Dataset records –
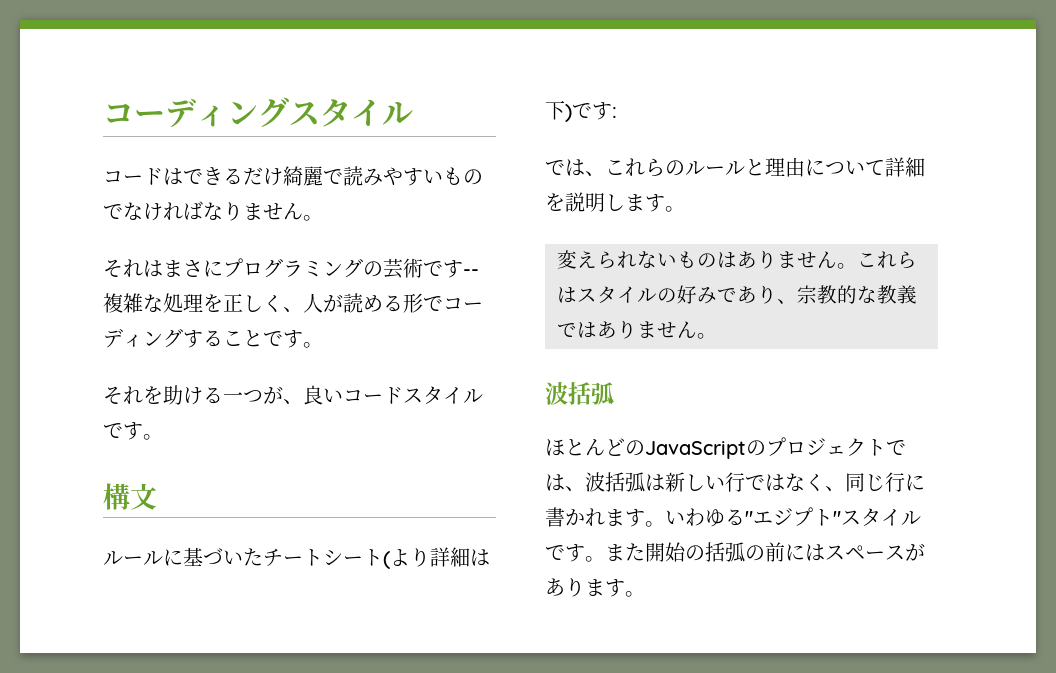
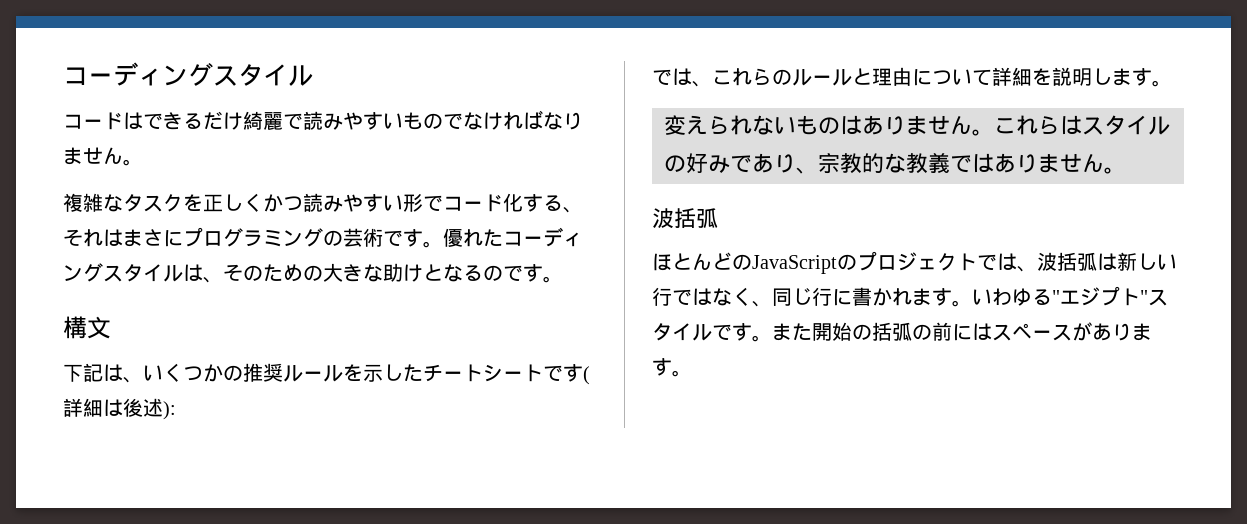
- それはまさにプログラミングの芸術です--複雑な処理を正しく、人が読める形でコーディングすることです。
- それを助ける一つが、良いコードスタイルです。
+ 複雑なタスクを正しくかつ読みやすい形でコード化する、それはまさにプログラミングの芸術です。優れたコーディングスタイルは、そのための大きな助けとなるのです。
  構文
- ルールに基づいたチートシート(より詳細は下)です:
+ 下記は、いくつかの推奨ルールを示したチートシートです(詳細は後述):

PROMPT – A faithful copy of the records above, without images, is what to give back.

TASK SOLUTION –
- それはまさにプログラミングの芸術です--複雑な処理を正しく、人が読める形でコーディングすることです。
- それを助ける一つが、良いコードスタイルです。
+ 複雑なタスクを正しくかつ読みやすい形でコード化する、それはまさにプログラミングの芸術です。優れたコーディングスタイルは、そのための大きな助けとなるのです。
  構文
- ルールに基づいたチートシート(より詳細は下)です:
+ 下記は、いくつかの推奨ルールを示したチートシートです(詳細は後述):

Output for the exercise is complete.